New roster system can solve doctor fatigue and improve patient safety

Cass academics have carried out an initial pilot of 17 junior doctors in a London emergency department

Academics at Cass Business School, City University London, have developed an Ergonomic Roster software system for hospital doctors to reduce overwork and improve job satisfaction.

Professor of Operational Research, Celia Glass, has spent the last seven years seeking to help those treating patients, following earlier highly-regarded work with workforce management expert Dr Roger Knight at call centres and with nurses. The academics have carried out an initial pilot of 17 junior doctors in a London emergency department, and the success of this initial trial now offers the opportunity for further research.

Most NHS doctors work to an old fashioned and inflexible rota system, which only takes into account the shifts that need to be covered for patients. Other factors - part-time working, annual leave choices and training are difficult to accommodate. In addition, staff shortages and increased patient demand add to the problem. Increasingly, doctors have fewer opportunities for time off and have to accommodate their increasing workload in a more ad hoc way or in non-work time.

The Ergonomic Roster was piloted on doctors working in Whittington Health NHS Trust’s Emergency Department in February this year. By removing the constraints of a rota system and incorporating the entire workload into this novel system, the team from Cass were able to get better coverage out of the existing doctors, allowing them to have a greater degree of flexibility in the work, and meet all their regulatory and training requirements.

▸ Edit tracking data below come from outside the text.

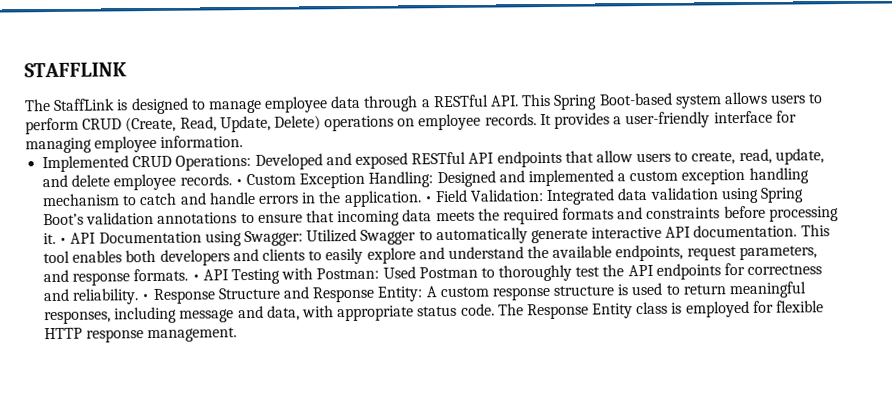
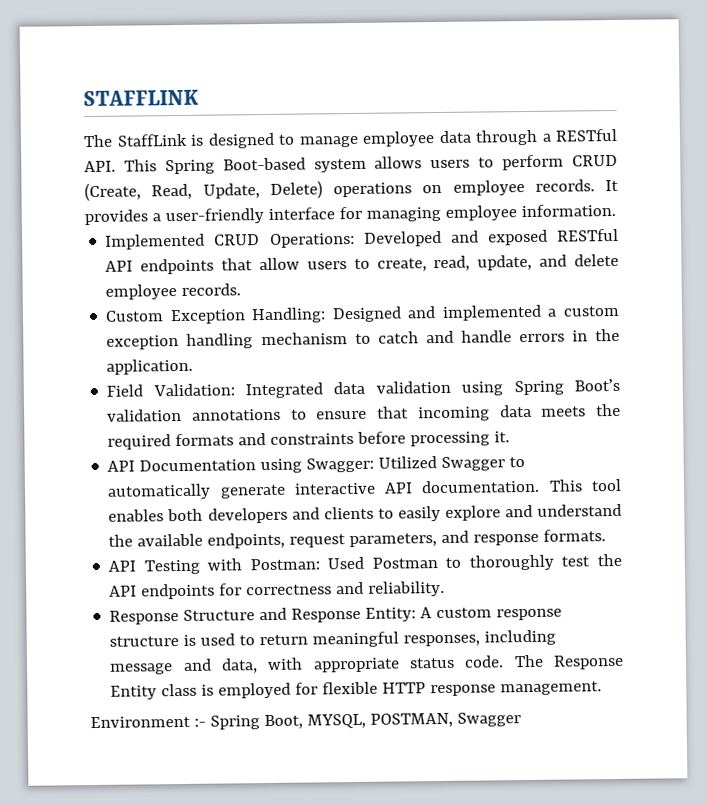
- Developed and exposed RESTful API endpoints that allow users to create, read, update, and delete employee records. • Custom Exception Handling:
+ Developed and exposed RESTful API endpoints that allow users to create, read, update, and delete employee records.
+ Custom Exception Handling:
- Designed and implemented a custom exception handling mechanism to catch and handle errors in the application. • Field Validation:
+ Designed and implemented a custom exception handling mechanism to catch and handle errors in the application.
+ Field Validation:
- Integrated data validation using Spring Boot’s validation annotations to ensure that incoming data meets the required formats and constraints before processing it. • API Documentation using Swagger:
+ Integrated data validation using Spring Boot’s validation annotations to ensure that incoming data meets the required formats and constraints before processing it.
+ API Documentation using Swagger:
- This tool enables both developers and clients to easily explore and understand the available endpoints, request parameters, and response formats. • API Testing with Postman: Used Postman to thoroughly test the API endpoints for correctness and reliability. • Response Structure and Response Entity: A custom response structure is used to return meaningful responses, including message and data, with appropriate status code.
+ This tool enables both developers and clients to easily explore and understand the available endpoints, request parameters, and response formats.
+ API Testing with Postman: Used Postman to thoroughly test the API endpoints for correctness and reliability.
+ Response Structure and Response Entity: A custom response structure is used to return meaningful responses, including message and data, with appropriate status code.
+ Environment :- Spring Boot, MYSQL, POSTMAN, Swagger

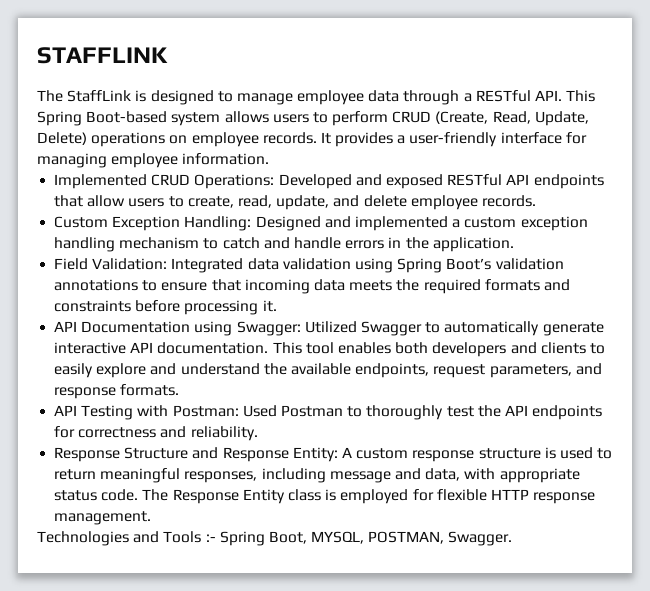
- Environment :- Spring Boot, MYSQL, POSTMAN, Swagger
+ Technologies and Tools :- Spring Boot, MYSQL, POSTMAN, Swagger.

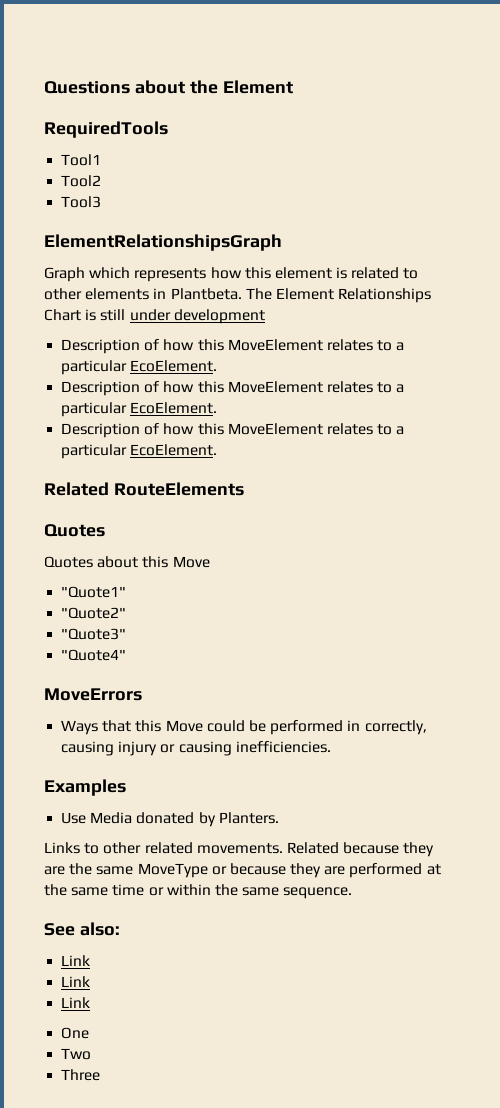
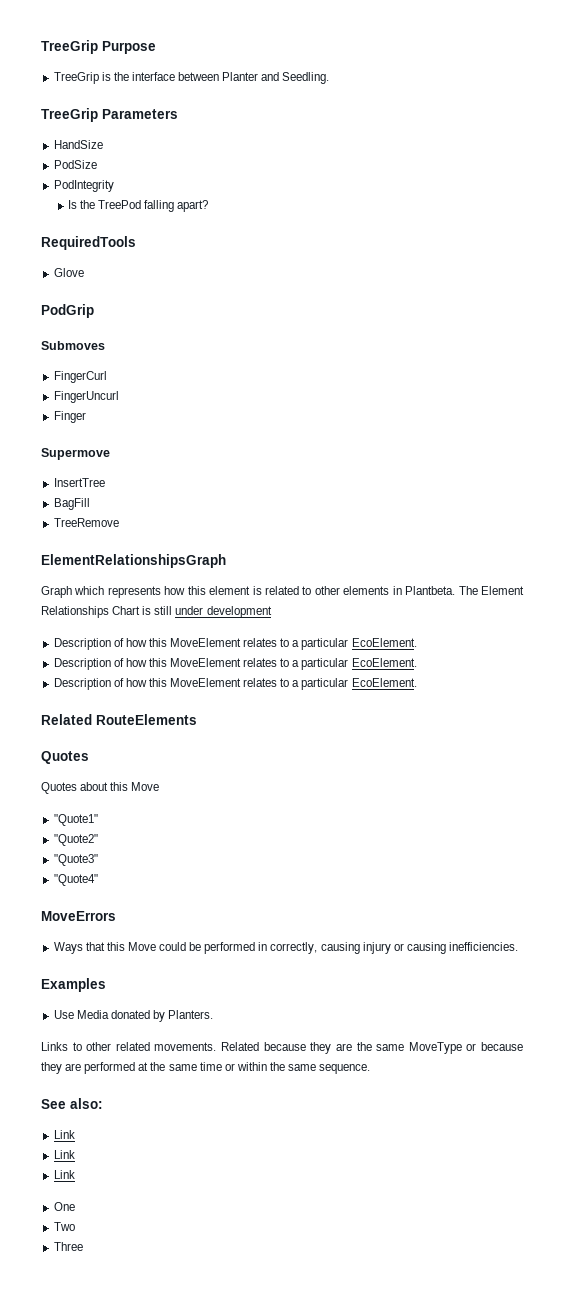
- Questions about the Element
+ TreeGrip Purpose
+ TreeGrip is the interface between Planter and Seedling.
+ TreeGrip Parameters
+ HandSize
+ PodSize
+ PodIntegrity
+ Is the TreePod falling apart?
  RequiredTools
- Tool1
- Tool2
- Tool3
+ Glove
+ PodGrip
+ Submoves
+ FingerCurl
+ FingerUncurl
+ Finger
+ Supermove
+ InsertTree
+ BagFill
+ TreeRemove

This new roster has benefits for:

Doctors: this system takes account of fatigue, flexible working (particularly part-time), training needs and personalised annual and study leave, which the current system is too rigid to accommodate.

Patients: reducing doctor fatigue also reduces risks to patients. The system can also ensure that the coverage of doctors matches patient demand.

NHS Management: immediate benefits are better deployment of staff and hence reductions in locum spend. Longer-term it should improve doctors’ morale, and hence retention and recruitment, by giving them a better work-life balance as well as training incentives. In the medium-term it can be used to test out staffing policies and help in determining safe staffing numbers to meet future patient demands.

Professor Glass said: “Controlling doctors’ work patterns can significantly reduce their fatigue. This is done in the rail industry and has been recognised by the government. However, redesigning rotas by hand is fiendishly difficult, if not impossible. Given the difficulty of the problem, there is a real danger that attempts to redesign rotas will result in poor working practices and uneven staff cover. A sophisticated mathematical algorithm, like our own, is required.”

Professor Glass and colleagues have translated this powerful mathematical algorithm into an electronic rostering system that has taken ten years of research to develop.

Dr Duncan Carmichael, Consultant in Emergency Medicine at Whittington Health NHS Trust, has been working with Cass on this pilot. He said: “Professor Glass has built software that writes the roster for us, taking into account doctors requirements, such as annual and study leave, to produce an individualised roster for each doctor. This system takes into account European Working Time Directive, New Deal, and also best practice on reducing fatigue.”

“The fact that the system can write the roster itself is pretty powerful stuff. We have used this software to work around hundreds of different leave requests for our current 17 person rota, and it was able to write a roster for us to ensure that all of the doctors were working fairly (to within very strict control parameters) and we were getting the best out of them. The software was able to write the roster in a few minutes when it would have taken me days to do.”

Towards the end of the pilot qualitative data will be collected with a view to publishing the results of the study. It is hoped that this work will lead to a bigger piece of research, with wider-scale plans to optimise workforce capacity to patient demand.